過酷な虐待に耐えられなくなった山形さんが逃亡
(1)熊谷アパート20×号室
北九州市にやってきた松永と緒方、山形さんの3人が最初に借りて、92年10月13日から住んでいた2階建て木造アパート。この部屋を不動産会社の社員として仲介したのが、広田清美さんの父親であり、後に最初の殺人事件の被害者となる広田由紀夫さん(仮名)である。
後に福岡地裁小倉支部で開かれた、松永らの裁判での検察側冒頭陳述によれば、このアパートにいるときに、松永は山形さんの頭部を洗車ブラシで何度も殴打するなどの虐待を繰り返したうえ、彼の母親から送金させた現金を生活費に充てていた。
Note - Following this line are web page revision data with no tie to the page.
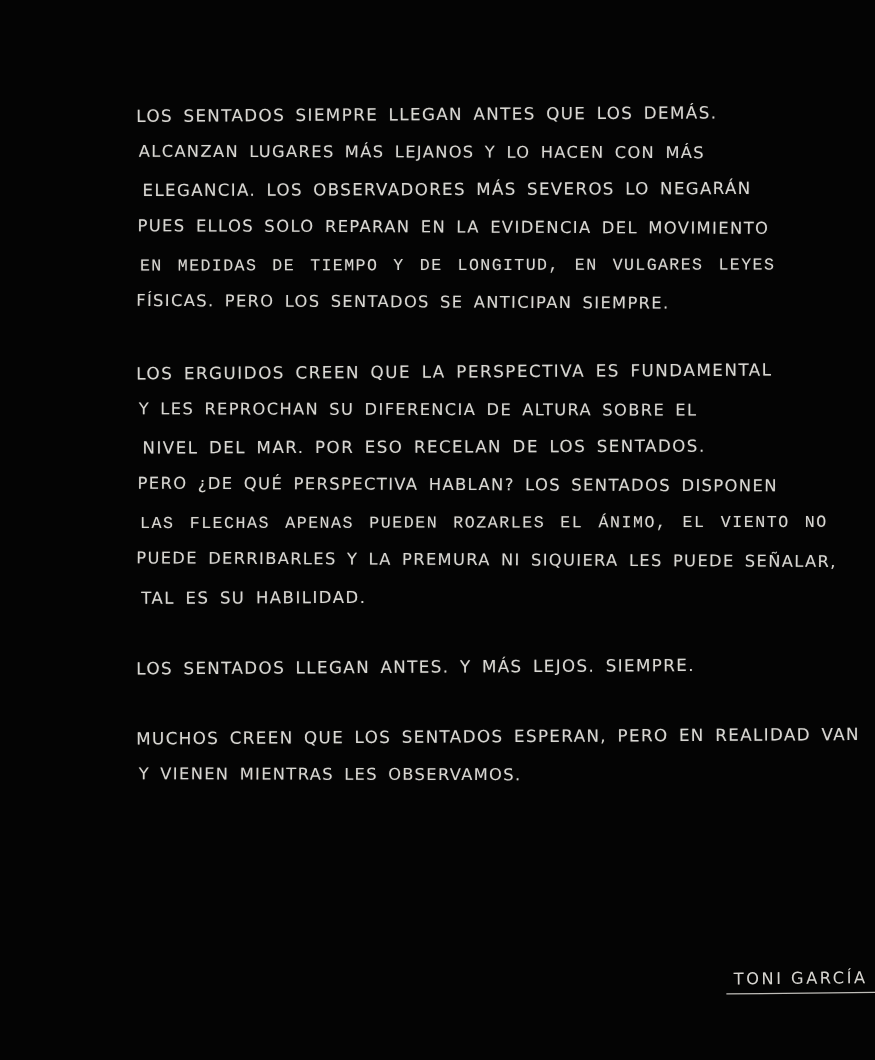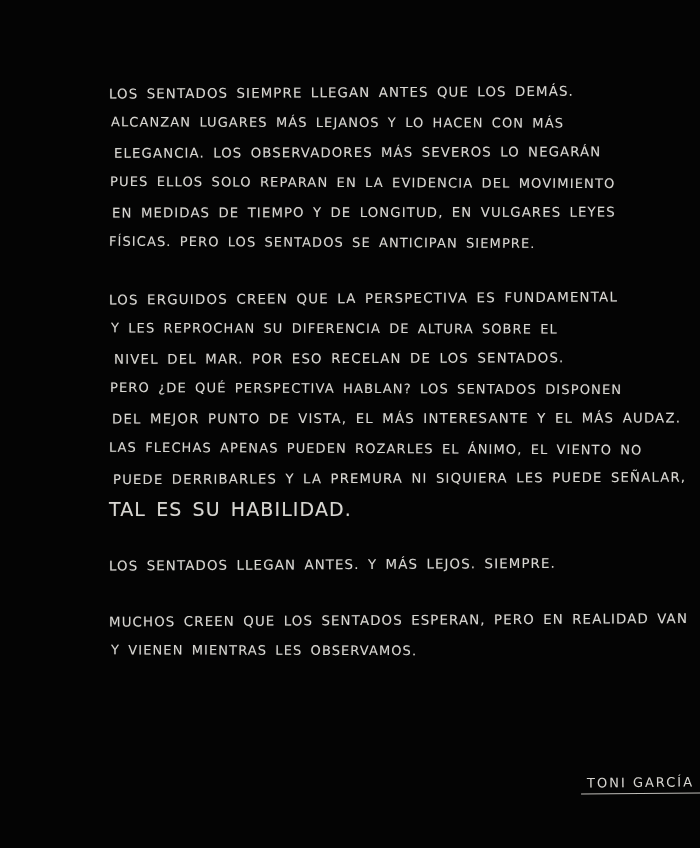--- a/index.html
+++ b/index.html
@@ -47,7 +47,7 @@
   .line:nth-child(2)  { transform: rotate(0.15deg)  translateX(2px);   font-size: 13.0px; }
   .line:nth-child(3)  { transform: rotate(-0.2deg)  translateX(5px);   font-size: 13.3px; }
   .line:nth-child(4)  { transform: rotate(0.25deg)  translateX(1px);   font-size: 13.1px; }
-  .line:nth-child(5)  { transform: rotate(-0.1deg)  translateX(3px);   font-size: 13.3px; }
+  .line:nth-child(5)  { transform: rotate(-0.1deg)  translateX(3px);   font-size: 13.3px; font-family: Liberation Mono, monospace; }
   .line:nth-child(6)  { transform: rotate(0.3deg)   translateX(0px);   font-size: 13.0px; }
   .line:nth-child(7)  { transform: rotate(-0.25deg) translateX(4px);   font-size: 13.2px; }
 

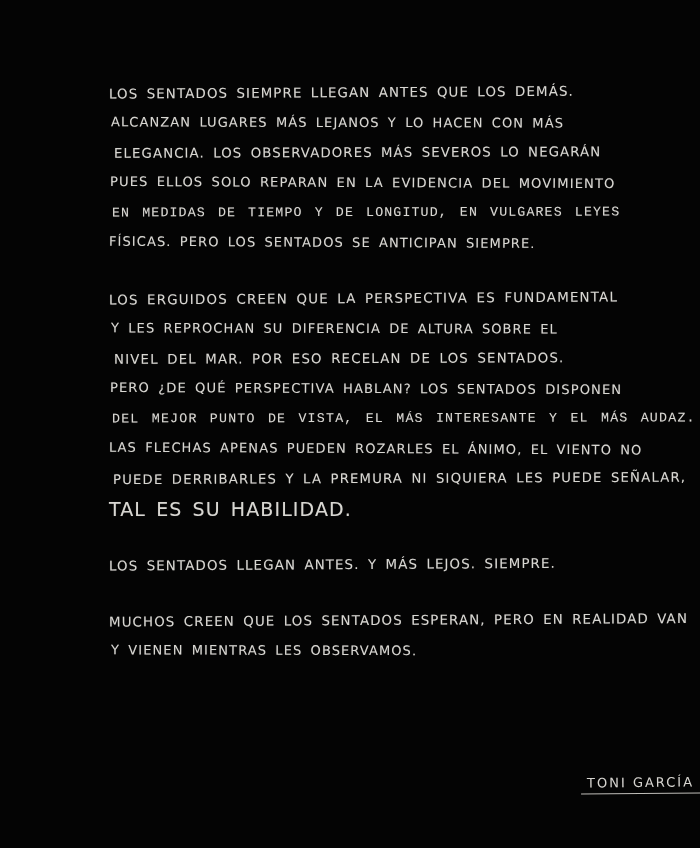--- a/index.html
+++ b/index.html
@@ -96,7 +96,6 @@
       <span class="line">y les reprochan su diferencia de altura sobre el</span>
       <span class="line">nivel del mar. Por eso recelan de los sentados.</span>
       <span class="line">Pero ¿de qué perspectiva hablan? Los sentados disponen</span>
-      <span class="line">del mejor punto de vista, el más interesante y el más audaz.</span>
       <span class="line">Las flechas apenas pueden rozarles el ánimo, el viento no</span>
       <span class="line">puede derribarles y la premura ni siquiera les puede señalar,</span>
       <span class="line">tal es su habilidad.</span>

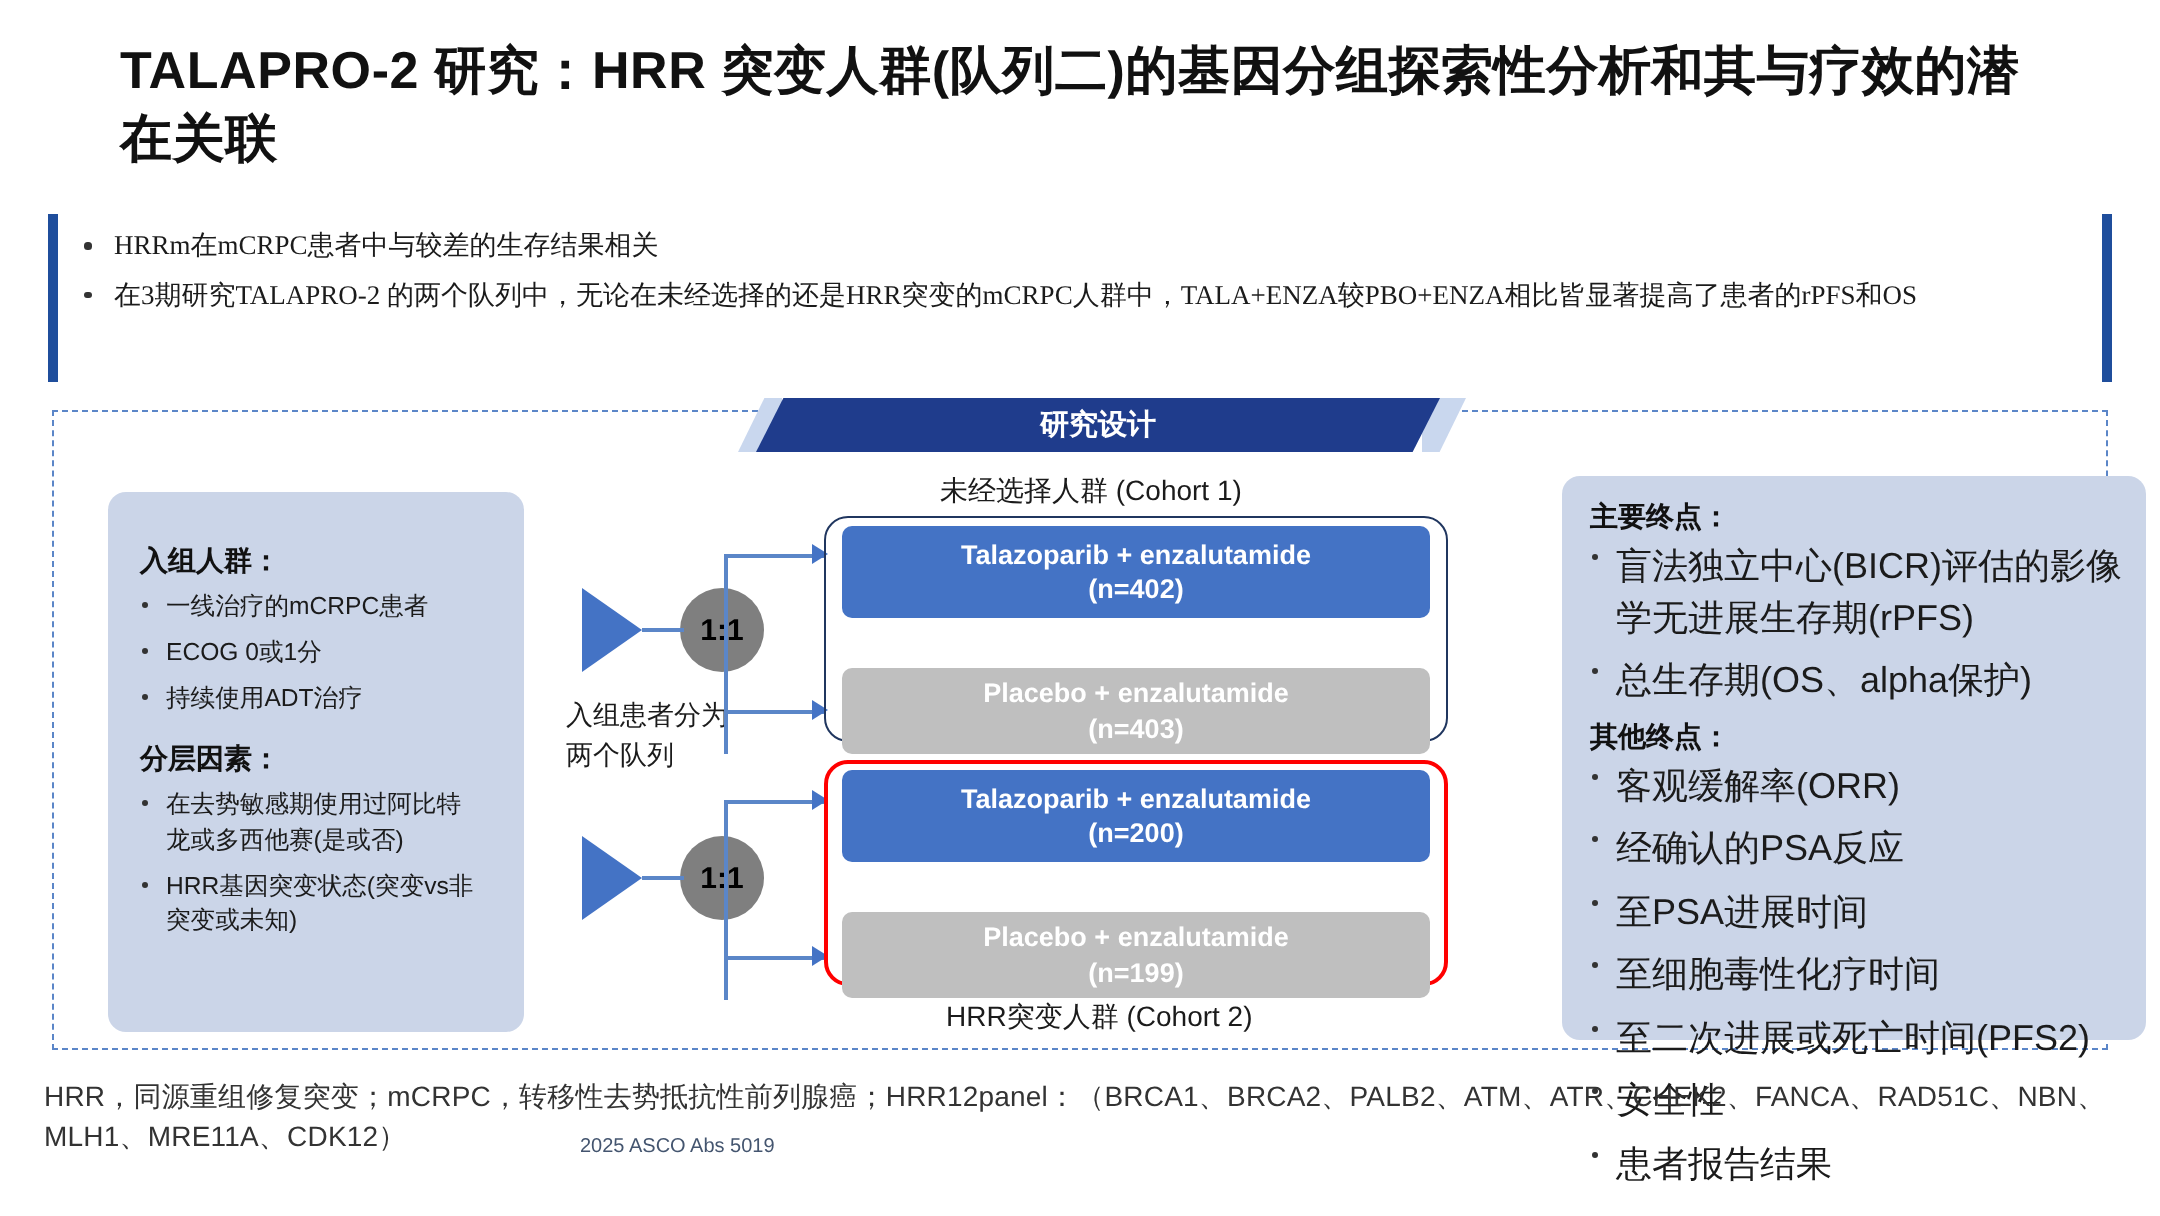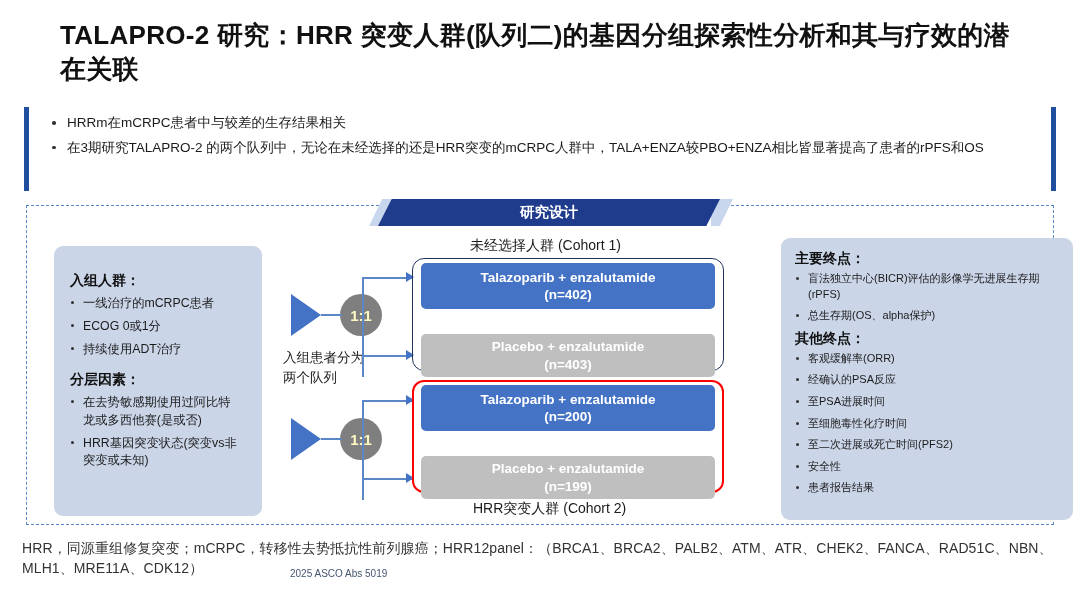--- a/index.html
+++ b/index.html
@@ -31,7 +31,7 @@
   .rail-left{left:0;}
   .rail-right{right:0;}
   .summary ul{
-    list-style:none;margin:0;padding:6px 26px 0 26px;
+    list-style:none;margin:0;padding:6px 26px 0 16px;font-family:Liberation Serif, serif;
   }
   .summary li{
     position:relative;

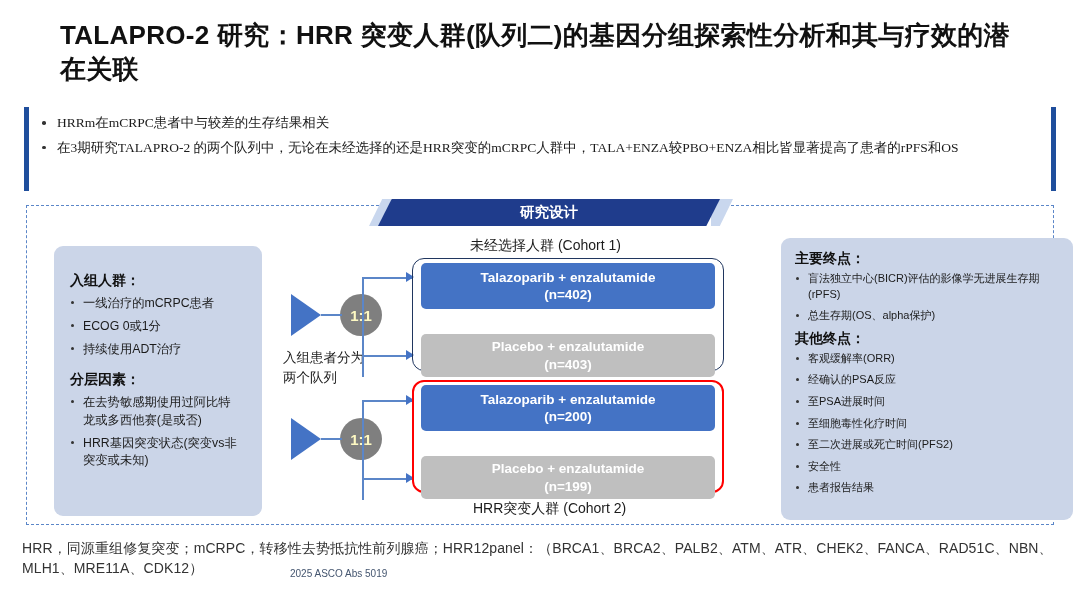--- a/index.html
+++ b/index.html
@@ -88,7 +88,7 @@
     content:"";position:absolute;left:1px;top:6px;
     width:3px;height:3px;border-radius:50%;background:#333;
   }
-  .panel-right li{font-size:11px;margin-bottom:6px;}
+  .panel-right li{font-size:18px;margin-bottom:6px;}
   .panel-right h4{margin:2px 0 3px 0;}
 
   

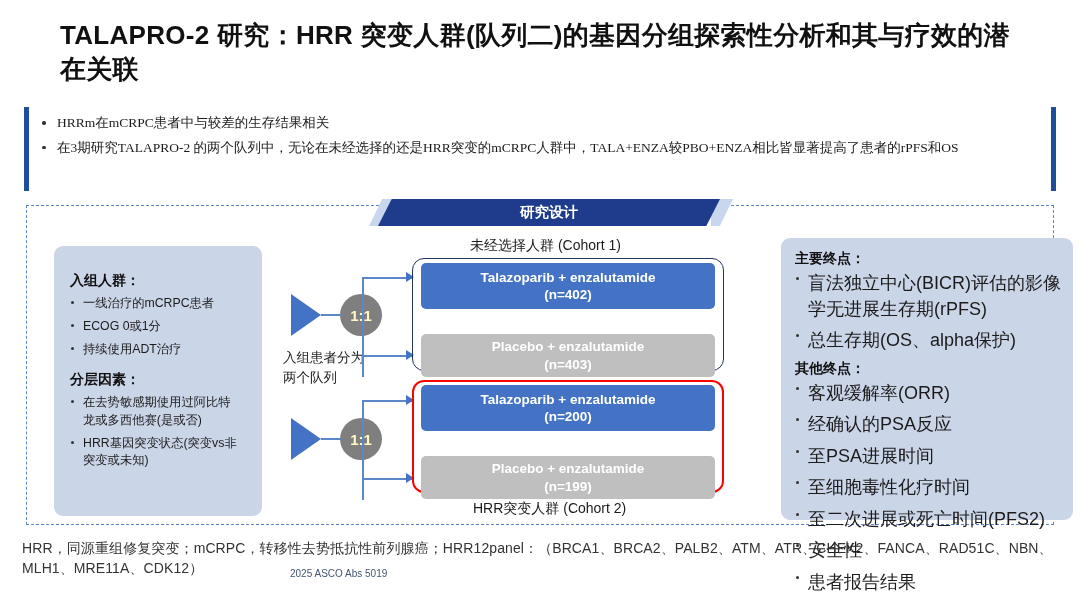--- a/index.html
+++ b/index.html
@@ -138,7 +138,7 @@
   
   .ratio{
     position:absolute;width:42px;height:42px;border-radius:50%;
-    background:#7F7F7F;color:#fef9c3;
+    background:#7F7F7F;color:#000000;
     display:flex;align-items:center;justify-content:center;
     font-size:15px;font-weight:bold;text-align:center;
   }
しかし93年1月、山形さんが母親に送金を断られてしまい、松永からより過酷な虐待を受けるようになったことで、このままでは殺されると感じた山形さんは逃走したのだった。なお、松永らは山形さんの逃走を防ぐために、彼の運転免許証を取り上げ、玄関ドアには南京錠をかけていたが、山形さんは二人が寝入った隙を見計らって、南京錠がかけられていた掛け金本体のネジを、ドライバーで外して逃げている。
こうして、山形さんがいなくなったことで生活に窮した松永と緒方は、新たな“金づる”を探すようになるのだ。
現在、この熊谷アパートがあった場所は駐車場となり、建物は存在しない。まわりに細い道しかない古びた住宅街に位置しており、バス停などからも遠いこの場所で、息を潜めて生活していたことを想像させる。周辺の住宅に彼らを記憶している者はいなかった。
生後間もない長男を抱えた緒方とともに、熊谷アパートから転居
(2)東篠崎マンション30×号室
元従業員の山形さんが逃走後、松永は20歳の頃に一時期交際していた、福岡県の筑後地方に住む主婦の末松祥子さん(仮名)に、頻繁に連絡を入れるようになる。姑との折り合いが悪い祥子さんの悩みを聞き、彼女に恋心を蘇らせた松永は、自身との長男の出産を控えた緒方を、経営する会社の従業員だと紹介。困窮する緒方に同情した祥子さんから、出産・育児費用などの名目で、4回に分けて計240万円を入手する。
そして祥子さん名義で、93年4月に9階建てのこのマンションの賃貸契約を結び、生まれたばかりの長男を抱えた緒方とともに、熊谷アパートから転居してきたのである。ここでも物件を仲介したのは広田由紀夫さんだった。なお、松永らはこの東篠崎マンションの70×号室と90×号室も借りているが、そのことについては後述する。
現在、この東篠崎マンションはそのままの姿で残っている。北九州モノレールの駅や大通りからもそう離れてなく、周囲にはオフィスビルがあるなど、利便性は熊谷アパートよりも大幅に良い。そうしたこともあり、いずれの部屋にも新たな住人が住んでいる。